Rains provide relief from heatwave

Ellen Chasokela Herald Reporter
The heatwave that has been scorching most parts of Zimbabwe over the past fortnight was washed out yesterday as a belt of storms moved across parts of Harare, Mashonaland West, Mashonaland East and Midlands provinces, accompanied by hail, lightning, strong winds and rains. Rains are still expected in the western provinces of Matabeleland North and South and Bulawayo as well as northern Midlands.

The short burst of rainy weather is expected to dissipate by tomorrow after providing essential relief as the sweltering heatwave saw record temperatures as high as 47,6 degrees Celsius recorded in Chiredzi and 44,3 degrees Celsius in West Nicholson between Tuesday last week and Monday this week.

In a weather forecast yesterday, the Meteorological Services Department said a chance of isolated afternoon thundershowers is expected over the northern and western areas and it should be mostly sunny, humid and hot across the country.

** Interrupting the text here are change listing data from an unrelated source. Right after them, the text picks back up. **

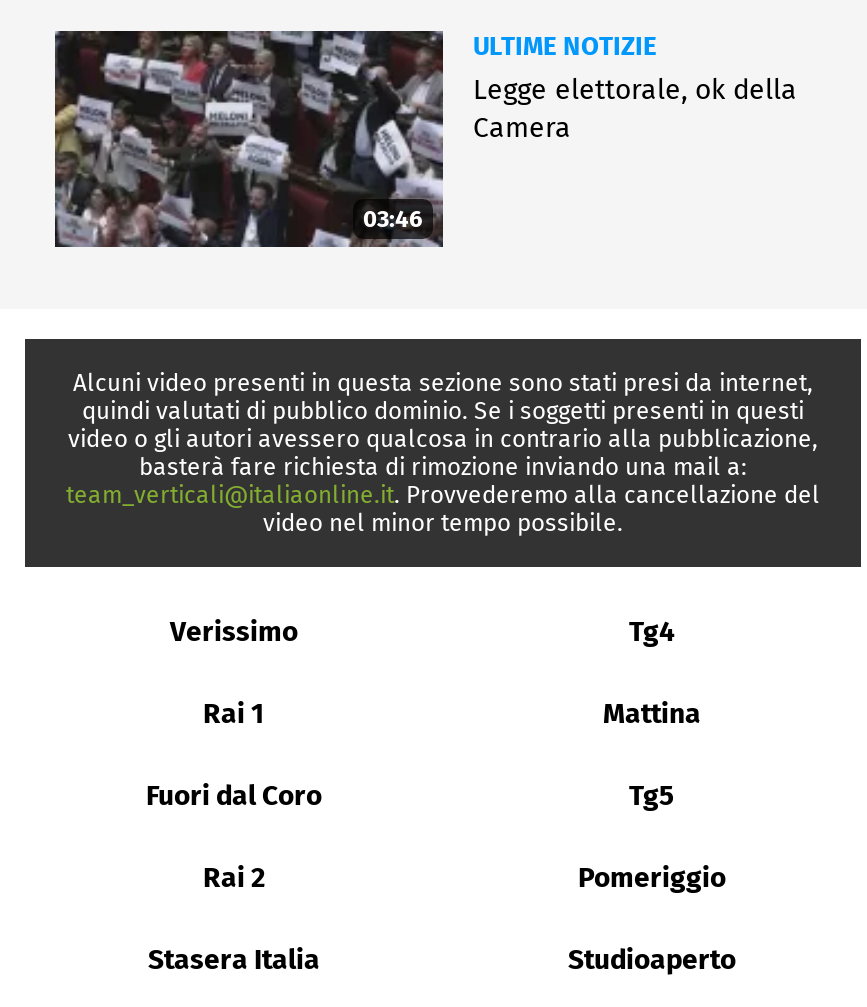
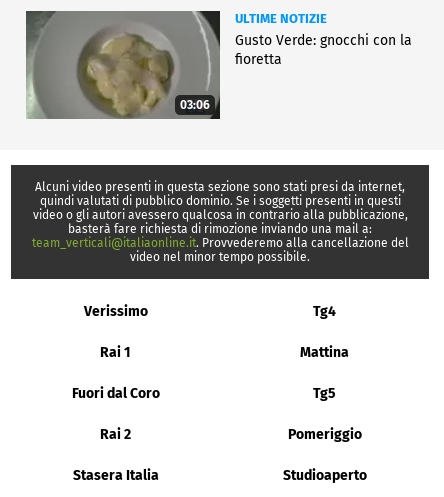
- [image]
- 03:46
+ [image]
+ 03:06

- Legge elettorale, ok della
- Camera
+ Gusto Verde: gnocchi con la
+ fioretta
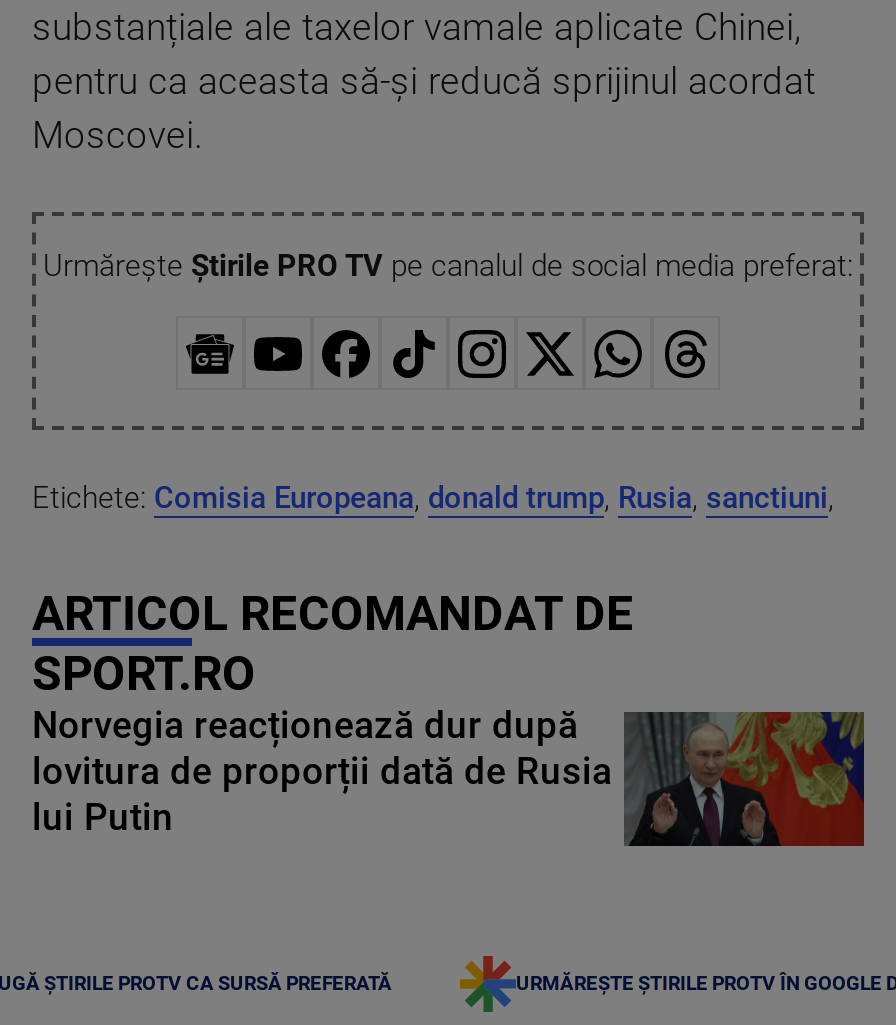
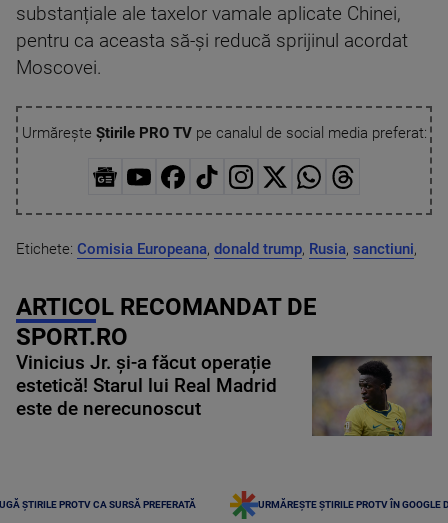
- [image]
- Norvegia reacționează dur după
- lovitura de proporții dată de Rusia
- lui Putin
+ [image]
+ Vinicius Jr. și-a făcut operație
+ estetică! Starul lui Real Madrid
+ este de nerecunoscut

“The humid conditions over Matabeleland North, northern areas of Midlands, southern parts of Mashonaland West resulted in isolated thunderstorms yesterday evening with Kwekwe and Chibero recording only 12mm and 11mm respectively, Gokwe 7mm, while the rest of these areas had negligible amounts.

“However, provinces such as Masvingo, Matabeleland South still had cloudy and warm conditions this morning, but the cloud has begun to break up as the atmosphere slowly dries out.”

In Matabeleland North, north of Midlands, Bulawayo and Matabeleland South provinces, afternoon and evening thunderstorms were expected with hot and humid conditions persisting.

“Masvingo, south of Midlands, Harare and all Matabeleland provinces should be mostly sunny and hot with a light breeze time and again. Manicaland is expected to be mild with scattered morning cloud, becoming sunny and much warmer by afternoon,’’ the department said in its forecast.

The department urged people to take necessary precautions in areas that are expecting lighting and strong winds.

People should avoid being in the open during a thunderstorm and in the event of strong winds, windows should be fastened and doors closed.

There have been roofs blown off at schools and children should, in the event of such a serious mishap, hide under desks rather than rush outside where they could be hit by flying roof sheets.